Video Pirate VidAngel Denied 'Right' to Sell Altered Content - The UpStream

Video Pirate VidAngel Denied 'Right' to Sell Altered Content

posted Saturday Aug 26, 2017 by Scott Ertz

Video Pirate VidAngel Denied 'Right' to Sell Altered Content

In the Unites States, copyright law is very clear - the creator owns the content and any alterations and redistributions without permission are not legal. It's nearly that black-and-white. There are exceptions, for content like parody or review, which fall under fair use. One thing you cannot do is edit someone else's content to your own liking and resell the content. That is, however, exactly the business model of VidAngel. The company bills itself as a service that allows you to filter out unwanted content from films. For example, you can remove the iconic gold bikini scene from Star Wars, to prevent children from seeing a swimsuit.
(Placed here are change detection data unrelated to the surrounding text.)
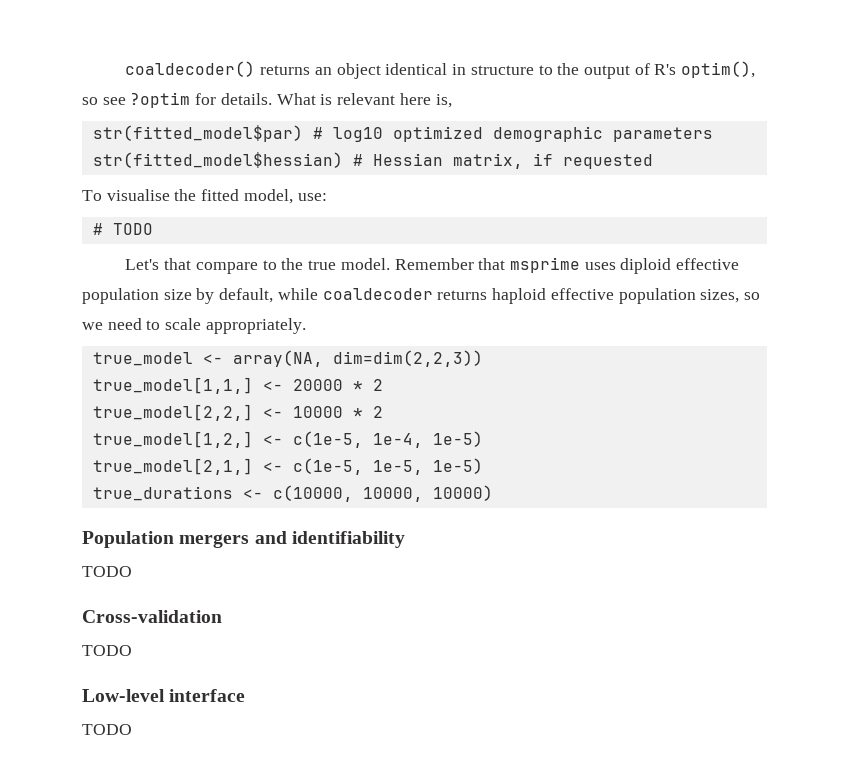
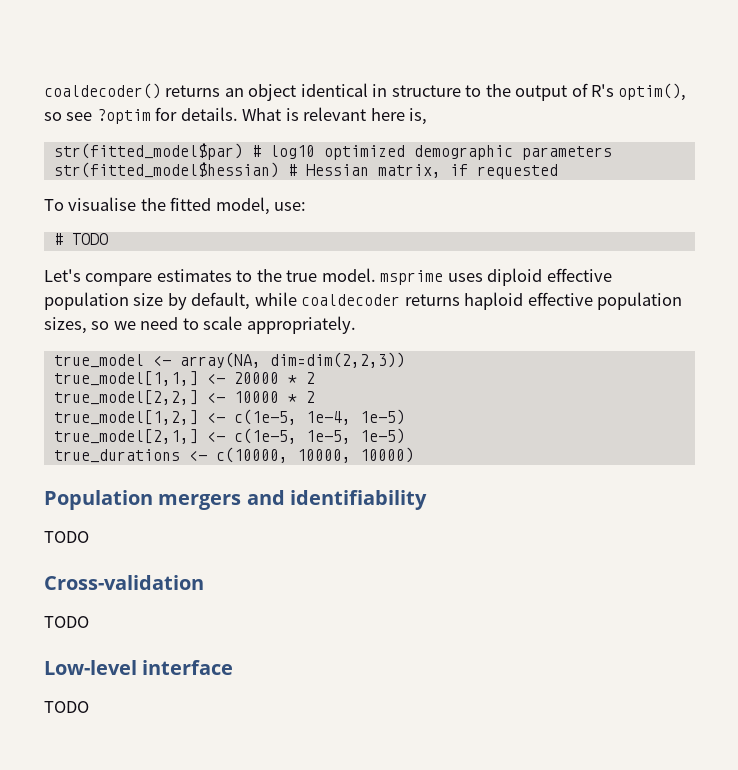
- Let's that compare to the true model. Remember that msprime uses diploid effective population size by default, while coaldecoder returns haploid effective population sizes, so we need to scale appropriately.
+ Let's compare estimates to the true model. msprime uses diploid effective population size by default, while coaldecoder returns haploid effective population sizes, so we need to scale appropriately.

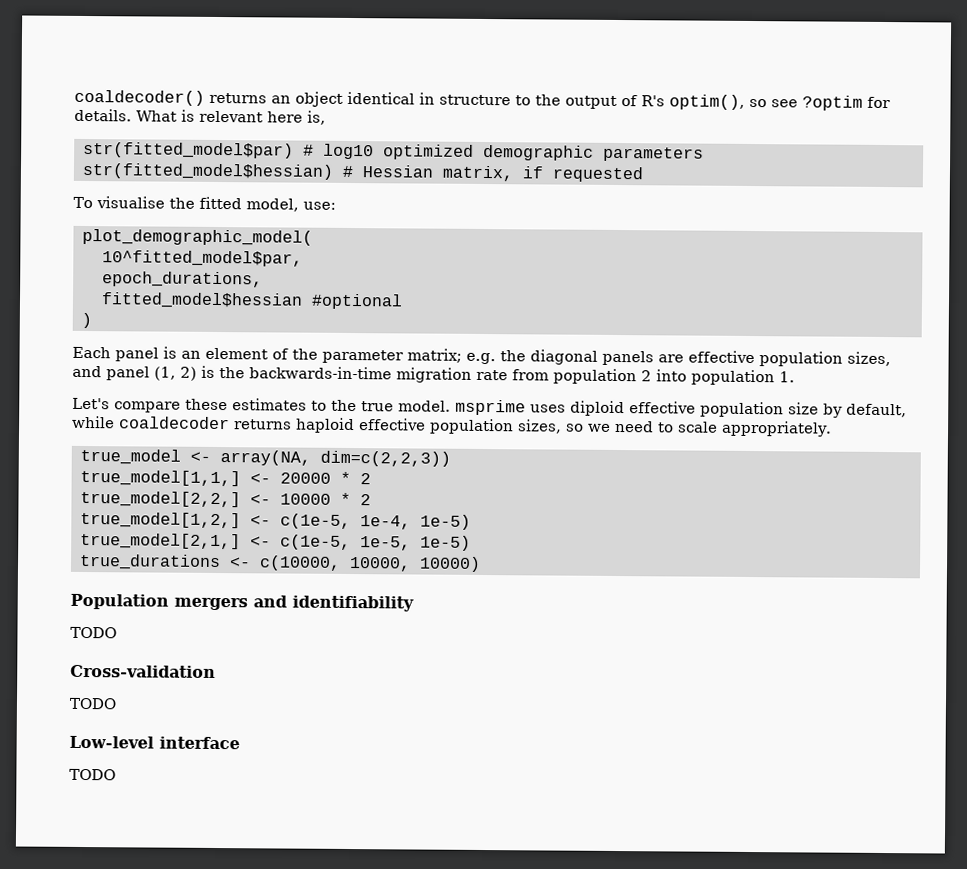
- # TODO
+ plot_demographic_model(
+ 10^fitted_model$par,
+ epoch_durations,
+ fitted_model$hessian #optional
+ )
+ Each panel is an element of the parameter matrix; e.g. the diagonal panels are effective population sizes, and panel (1, 2) is the backwards-in-time migration rate from population 2 into population 1.
- Let's compare estimates to the true model. msprime uses diploid effective population size by default, while coaldecoder returns haploid effective population sizes, so we need to scale appropriately.
+ Let's compare these estimates to the true model. msprime uses diploid effective population size by default, while coaldecoder returns haploid effective population sizes, so we need to scale appropriately.
- true_model <- array(NA, dim=dim(2,2,3))
+ true_model <- array(NA, dim=c(2,2,3))

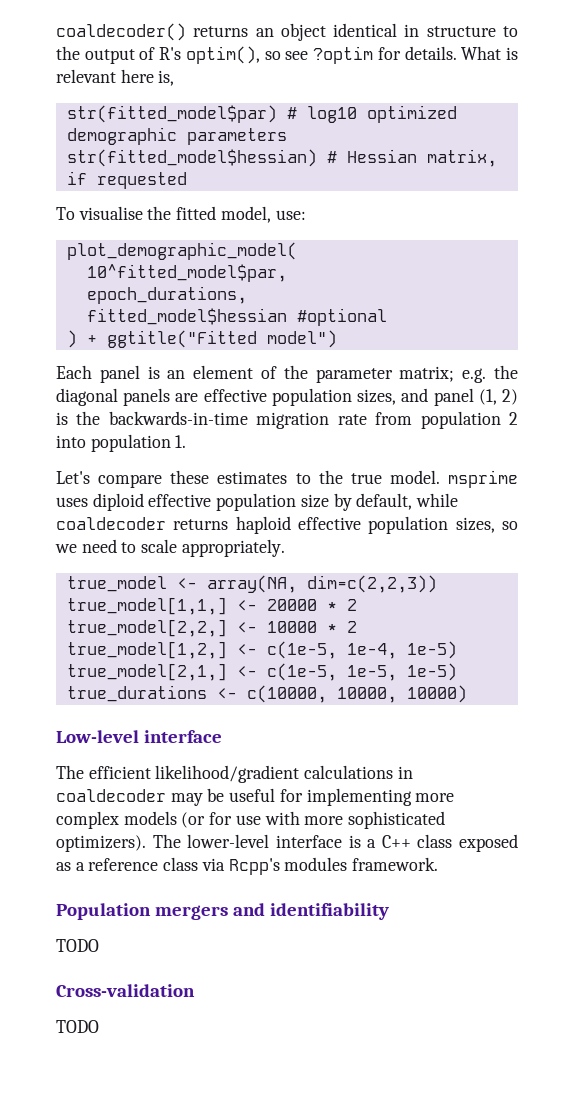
- )
+ ) + ggtitle("Fitted model")
+ Low-level interface
+ The efficient likelihood/gradient calculations in coaldecoder may be useful for implementing more complex models (or for use with more sophisticated optimizers). The lower-level interface is a C++ class exposed as a reference class via Rcpp's modules framework.
- Low-level interface
- TODO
A number of organizations believed that this behavior was not only unacceptable but illegal. Those organizations were 20th Century Fox, Disney, Lucasfilm and Warner Brothers, who filed suit against VidAngel, claiming copyright infringement. It doesn't take a legal expert to know that charging money to alter someone else's content is absolutely copyright infringement, but VidAngel disagreed, trying to shield themselves with the Family Movie Act (FMA) from 2005. Unfortunately for the company, the law allows an individual to crack content to remove objectionable content for their own personal use, without saving the altered content. It does not allow for a company to redistribute, without permission, altered versions of content.

This week, the case was closed by the appeals court for the ninth circuit. The court agreed with the content owners, stating that VidAngel had absolutely broken the law while altering the content. The decision said,

Star Wars is still Star Wars, even without Princess Leia's bikini scene.
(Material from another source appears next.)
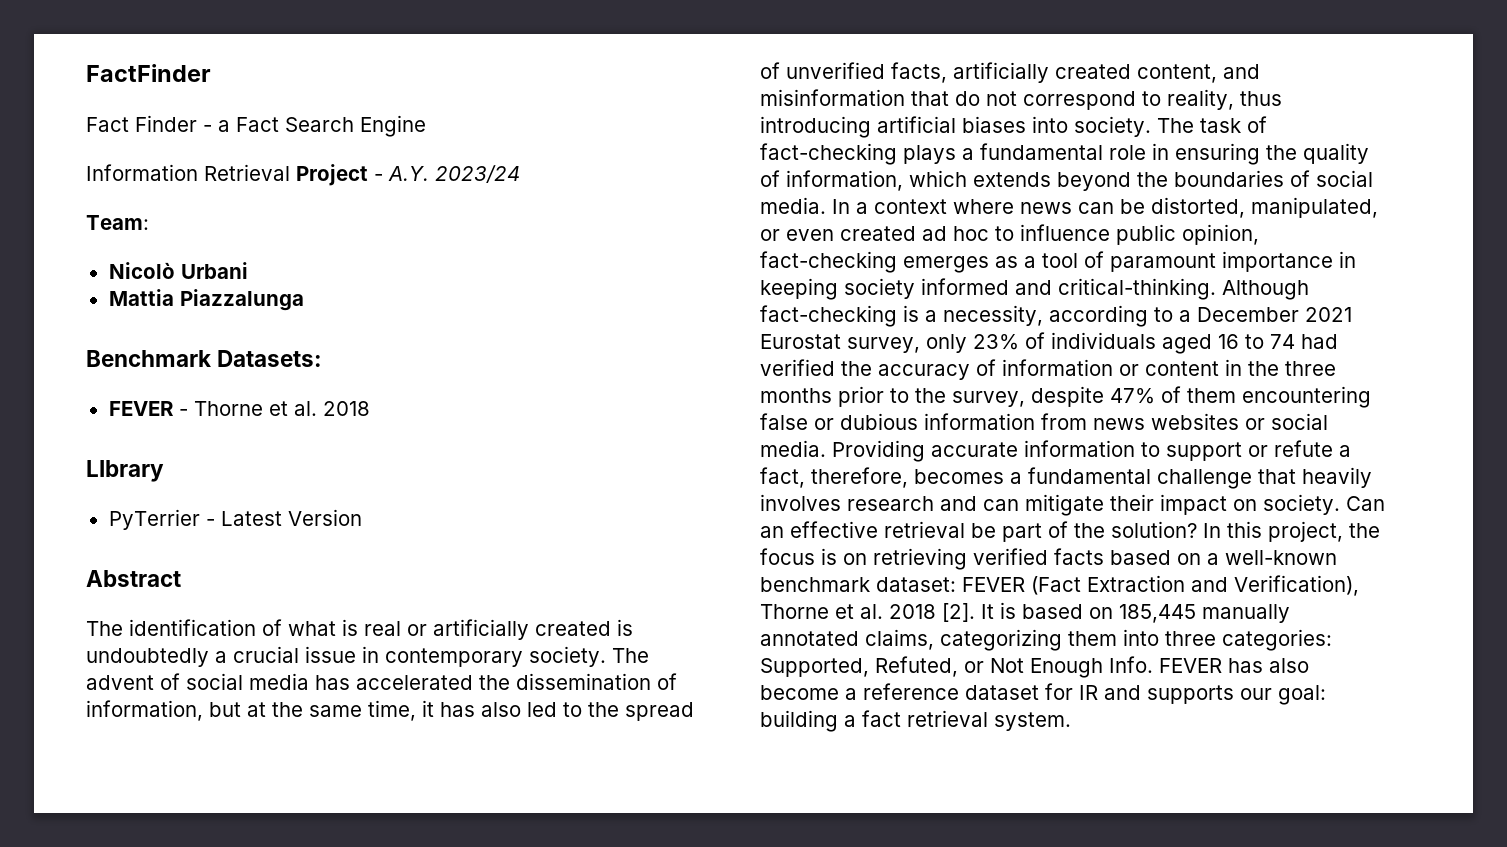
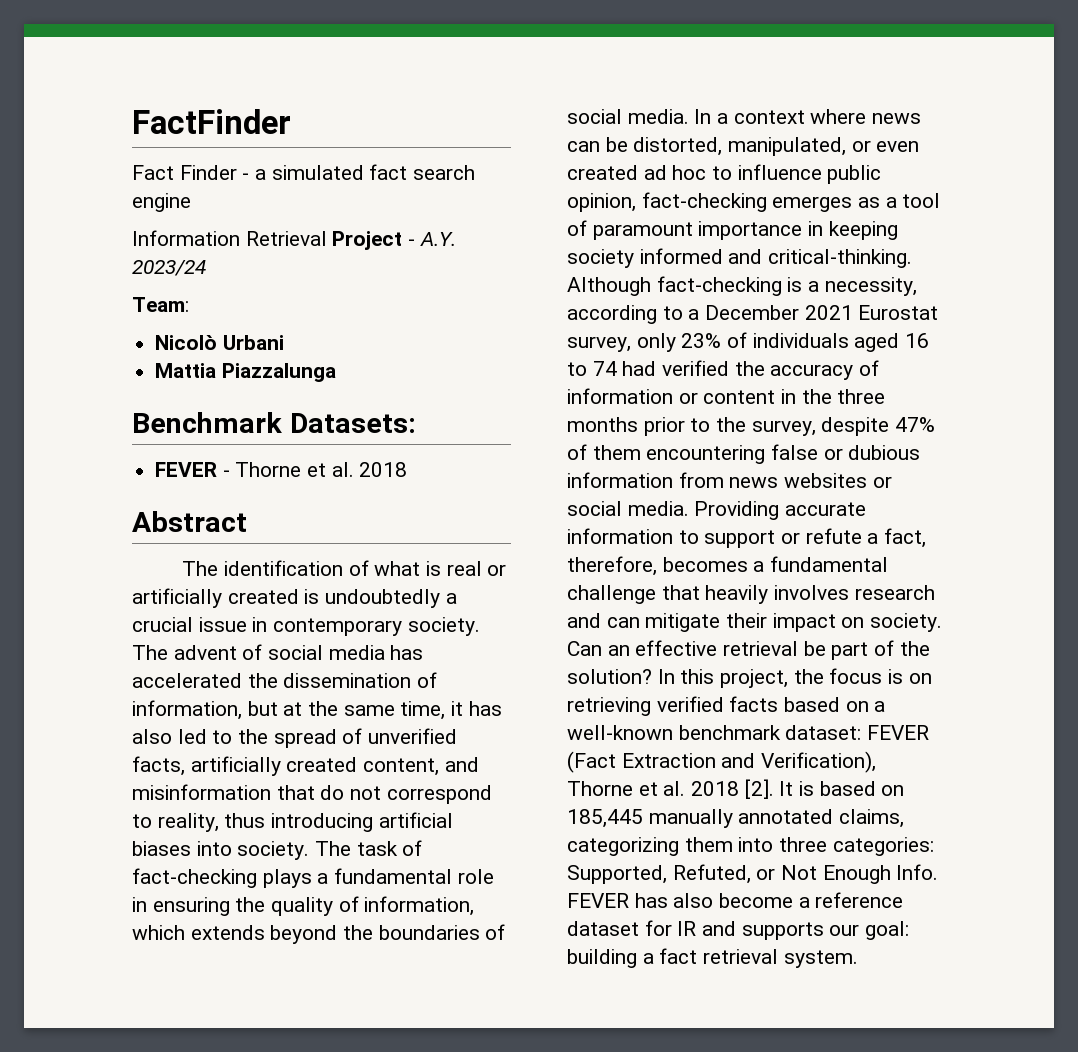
- Fact Finder - a Fact Search Engine
+ Fact Finder - a simulated fact search engine
- LIbrary
- PyTerrier - Latest Version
That is important because that disqualifies it from being considered a "remix" - a practice that is popular, and more importantly legal, in music, wherein an original piece of music is sufficiently altered as to produce a new, unique piece of music. By removing a few scenes here and there, it does not qualify the end result as new content. The court also said,

VidAngel's interpretation would create a giant loophole in copyright law, sanctioning infringement so long as it filters some content and a copy of the work was lawfully purchased at some point. But virtually all piracy of movies originates in some way from a legitimate copy. If the mere purchase of an authorized copy alone precluded infringement liability under the FMA, the statute would severely erode the commercial value of the public performance right in the digital context, permitting, for example, unlicensed streams which filter out only a movie's credits.

As a company that produces and distributes original content, it is good to see the court upholding copyright standards. Content producers spend a lot of time and money to produce a piece exactly as they want. The work that goes into our shows can be immense, and we would not want versions of our content to be distributed, without our permission, in a manner different from how we intended. For example, the editing of an interview could potentially change the context of a conversation, embarrassing our team, or worse, our guest. To do the same to a multi-million dollar movie could produce even bigger issues, both artistically and financially.